Mais les personnes hautement qualifiées et adaptables que l'Union
Européenne aura su découvrir et attirer vers des terres
où leur niveau de vie est très supérieur à
celui de leur pays d'origine reviennent rarement au lieu de départ,
parce que les conditions politiques ou économiques ne s'y prêtent
pas, parce que ces migrants en décident autrement ou encore parce
que leur droit à un nouveau séjour en Europe n'est plus
garanti en cas de retour. Plus fondamentalement, qui peut les obliger
à partir et de quel droit peut-on le faire ? Quel dédommagement
financier peut-il compenser l'incitation au départ des élites
?
III. 2. Trocs suggérés par le livre vert
- Un quota de migrants économiques non qualifiés vers
l'UE contre l'exode des compétences ou contre le retour de travailleurs
devenus inutiles en Europe.
Comme nous l'avons rappelé dans le préambule, la coopération
européenne avec les pays d'origine ou de transit des migrations
vers l'UE est actuellement systématiquement conditionnée
par la répression de ces pays contre les migrants pour mettre
en échec leur volonté de départ vers l'Europe.
Dans le livre vert, il est même question d' « obliger
les pays d'origine et d'accueil à veiller au retour des migrants
temporaires » et en même temps d' « accorder
à certains pays tiers une préférence pour l'admission
de leurs ressortissants ». Un nouveau troc ?
- Outils de recrutement avantageux « pour tous » ?

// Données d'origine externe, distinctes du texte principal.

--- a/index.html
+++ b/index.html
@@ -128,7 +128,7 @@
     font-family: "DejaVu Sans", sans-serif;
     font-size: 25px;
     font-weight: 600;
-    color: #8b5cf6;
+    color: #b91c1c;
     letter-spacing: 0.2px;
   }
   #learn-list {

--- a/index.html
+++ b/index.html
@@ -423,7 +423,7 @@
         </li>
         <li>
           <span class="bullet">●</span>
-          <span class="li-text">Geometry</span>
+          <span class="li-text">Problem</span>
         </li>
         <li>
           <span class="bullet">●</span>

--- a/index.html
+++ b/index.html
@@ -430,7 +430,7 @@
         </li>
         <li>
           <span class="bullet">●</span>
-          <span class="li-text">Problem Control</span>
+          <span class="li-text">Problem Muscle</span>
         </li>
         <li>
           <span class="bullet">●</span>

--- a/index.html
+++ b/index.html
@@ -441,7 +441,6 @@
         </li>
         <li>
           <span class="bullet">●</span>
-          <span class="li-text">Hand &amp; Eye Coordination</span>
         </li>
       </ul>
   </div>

En quoi serait-il avantageux « pour tous » de « créer
des centres de formation et de recrutement dans les pays d'origine pour
les qualifications utiles au niveau européen ainsi que pour la
formation culturelle et linguistique » ou de « créer
des bases de données par qualifications/emploi/secteur (portefeuille
de compétences) des migrants potentiels » ? Avantageux
pour les agents recruteurs et autres intermédiaires ainsi que
pour les futurs employeurs certainement. Avantageux « pour tous
» ?
- Quelle « aide » au pays d'origine ?
La question du transfert d'une partie de la rémunération
des travailleurs qui constitue de facto une aide au pays d'origine
- est soulevée de façon ambiguë. Il devrait s'agir
d'un droit inconditionnel, librement exercé par les travailleurs
migrants, et la priorité devrait être à la facilitation
de tels transferts en s'attaquant aux intermédiaires financiers
exploitant honteusement le filon. On peut pourtant craindre la suggestion
de « faciliter » ce transfert, si cette facilitation prend
la forme de contraintes imposées au travailleur temporaire. Toute
forme de rémunération du travail conditionnée au
retour préalable dans le pays ou ce qui revient au même
l'obligation d'un dépôt d'argent important remboursable
seulement en cas de retour n'est pas acceptable, ni selon le
droit fondamental à la libre propriété de ses biens,
ni selon les normes fondamentales en matière de droit du travail
et de sa rémunération.
Si « aide » au pays d'origine il devait effectivement
y avoir de la part de l'Union européenne dont les modalités
devraient faire l'objet d'un véritable débat politique
il ne devrait en aucun cas s'agir d'une impensable déduction
de salaire mais d'un apport, quelle qu'en soit la forme, financé
par le budget de l'Union.
CONCLUSION
-
Des « préférences » bloquant arbitrairement
l'accès au travail malgré l'objectif affiché.
-
Des droits à l'admission des migrants modulables selon
leur qualification ou selon des quotas fixés arbitrairement
par les Européens.
-
Des droits du travailleur migrant fluctuant avec le temps, la
qualification et le marché du travail européen.
-
Les principaux arbitrages confiés au monde économique
sans contrôle démocratique.
-
Une politique d'immigration bâtie sur les besoins ou les
choix européens au détriment du reste du monde, polluant
ainsi la politique extérieure par des relations de domination.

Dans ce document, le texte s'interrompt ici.